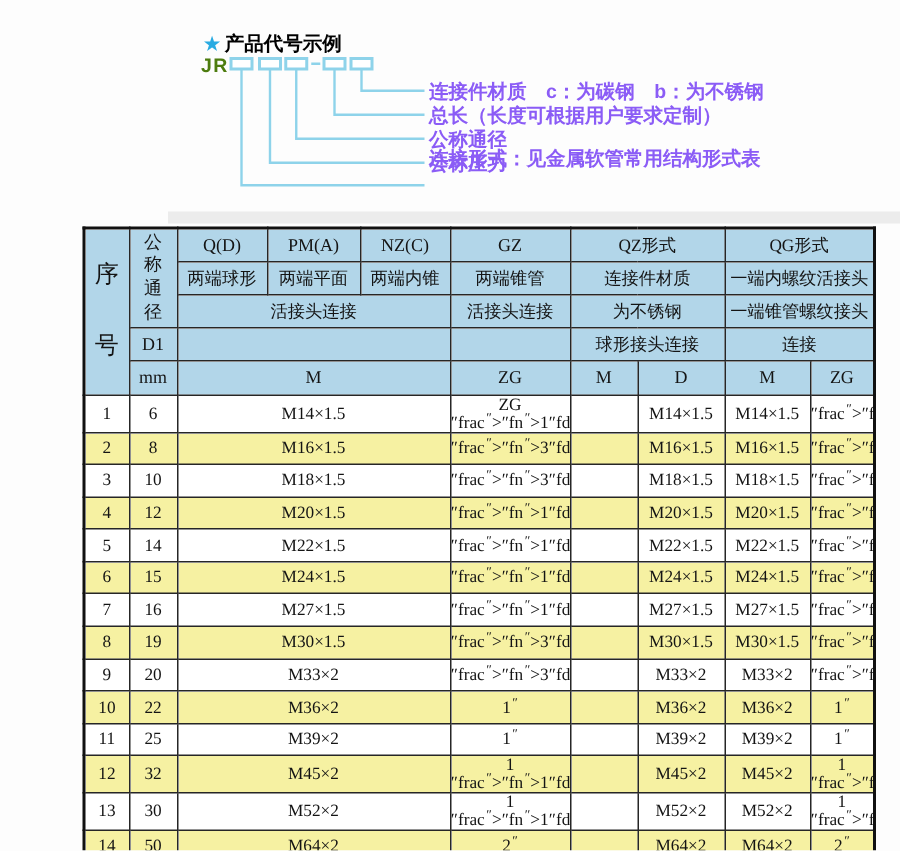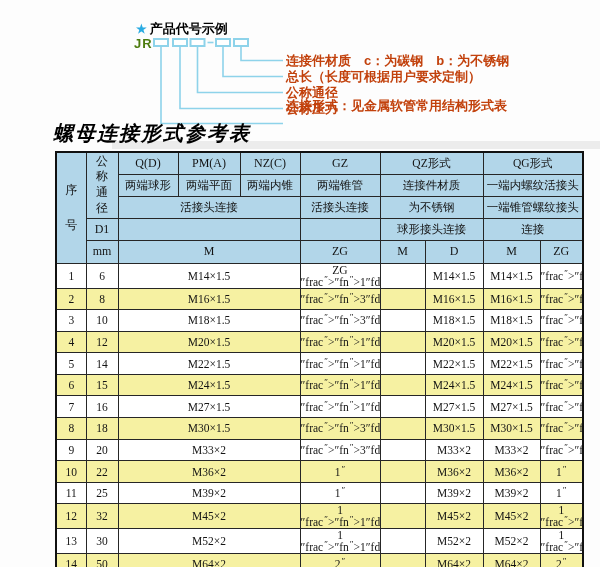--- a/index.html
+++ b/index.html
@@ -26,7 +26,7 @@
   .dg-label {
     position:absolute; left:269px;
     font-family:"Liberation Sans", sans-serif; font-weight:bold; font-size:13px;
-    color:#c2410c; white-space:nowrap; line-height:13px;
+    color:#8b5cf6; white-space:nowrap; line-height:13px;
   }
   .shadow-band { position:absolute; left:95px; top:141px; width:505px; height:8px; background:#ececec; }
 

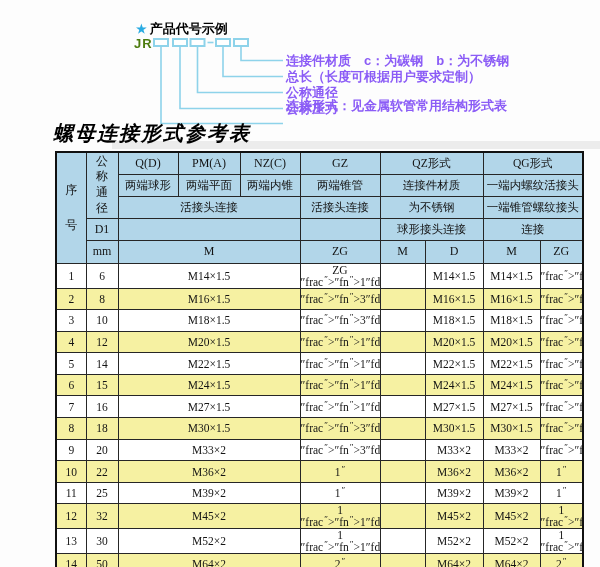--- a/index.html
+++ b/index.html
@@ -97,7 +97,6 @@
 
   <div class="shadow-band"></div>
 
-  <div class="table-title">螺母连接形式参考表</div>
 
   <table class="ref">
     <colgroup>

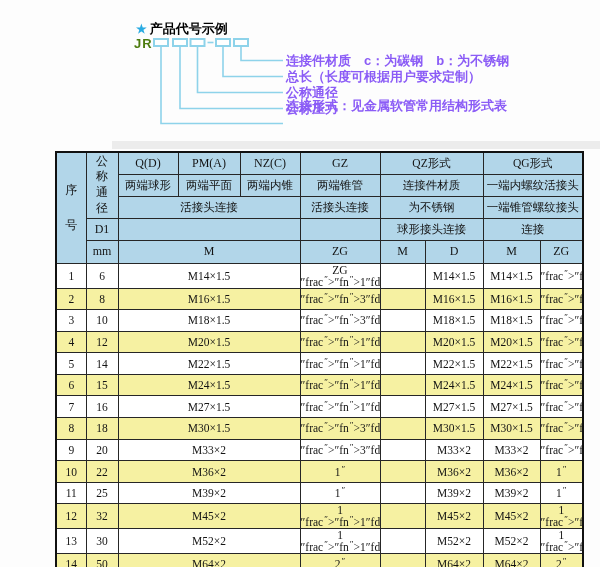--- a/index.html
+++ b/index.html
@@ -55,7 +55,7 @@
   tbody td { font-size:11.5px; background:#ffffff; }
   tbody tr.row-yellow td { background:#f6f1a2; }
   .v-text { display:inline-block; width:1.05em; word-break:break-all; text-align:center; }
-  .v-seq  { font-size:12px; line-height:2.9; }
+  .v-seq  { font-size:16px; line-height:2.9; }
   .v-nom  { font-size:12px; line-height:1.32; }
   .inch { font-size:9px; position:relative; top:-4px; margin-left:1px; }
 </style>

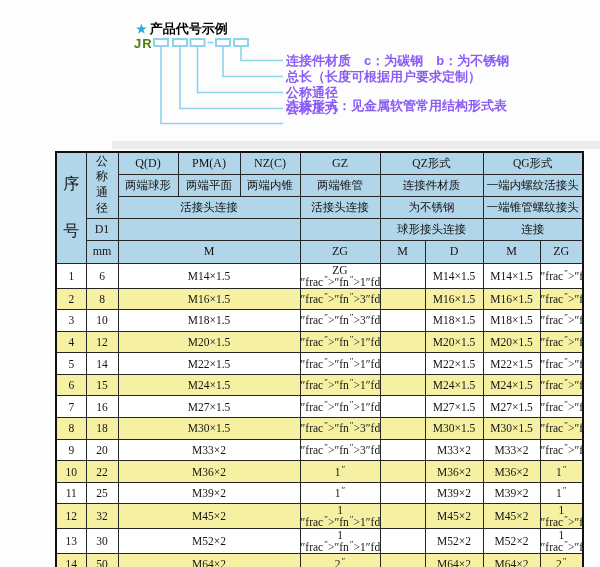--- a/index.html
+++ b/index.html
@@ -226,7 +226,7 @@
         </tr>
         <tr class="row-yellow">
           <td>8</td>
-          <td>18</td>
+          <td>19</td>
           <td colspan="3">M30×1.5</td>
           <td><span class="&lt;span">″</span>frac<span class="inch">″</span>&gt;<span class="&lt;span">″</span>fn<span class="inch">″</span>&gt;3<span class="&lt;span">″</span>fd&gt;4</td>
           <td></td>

◆ **TO DO**
The answer must reproduce every line of the records above exactly, with all pictures left out.

◆ **OUTPUT OF THE EXERCISE**
--- a/index.html
+++ b/index.html
@@ -26,7 +26,7 @@
   .dg-label {
     position:absolute; left:269px;
     font-family:"Liberation Sans", sans-serif; font-weight:bold; font-size:13px;
-    color:#c2410c; white-space:nowrap; line-height:13px;
+    color:#8b5cf6; white-space:nowrap; line-height:13px;
   }
   .shadow-band { position:absolute; left:95px; top:141px; width:505px; height:8px; background:#ececec; }
 

--- a/index.html
+++ b/index.html
@@ -97,7 +97,6 @@
 
   <div class="shadow-band"></div>
 
-  <div class="table-title">螺母连接形式参考表</div>
 
   <table class="ref">
     <colgroup>

--- a/index.html
+++ b/index.html
@@ -55,7 +55,7 @@
   tbody td { font-size:11.5px; background:#ffffff; }
   tbody tr.row-yellow td { background:#f6f1a2; }
   .v-text { display:inline-block; width:1.05em; word-break:break-all; text-align:center; }
-  .v-seq  { font-size:12px; line-height:2.9; }
+  .v-seq  { font-size:16px; line-height:2.9; }
   .v-nom  { font-size:12px; line-height:1.32; }
   .inch { font-size:9px; position:relative; top:-4px; margin-left:1px; }
 </style>

--- a/index.html
+++ b/index.html
@@ -226,7 +226,7 @@
         </tr>
         <tr class="row-yellow">
           <td>8</td>
-          <td>18</td>
+          <td>19</td>
           <td colspan="3">M30×1.5</td>
           <td><span class="&lt;span">″</span>frac<span class="inch">″</span>&gt;<span class="&lt;span">″</span>fn<span class="inch">″</span>&gt;3<span class="&lt;span">″</span>fd&gt;4</td>
           <td></td>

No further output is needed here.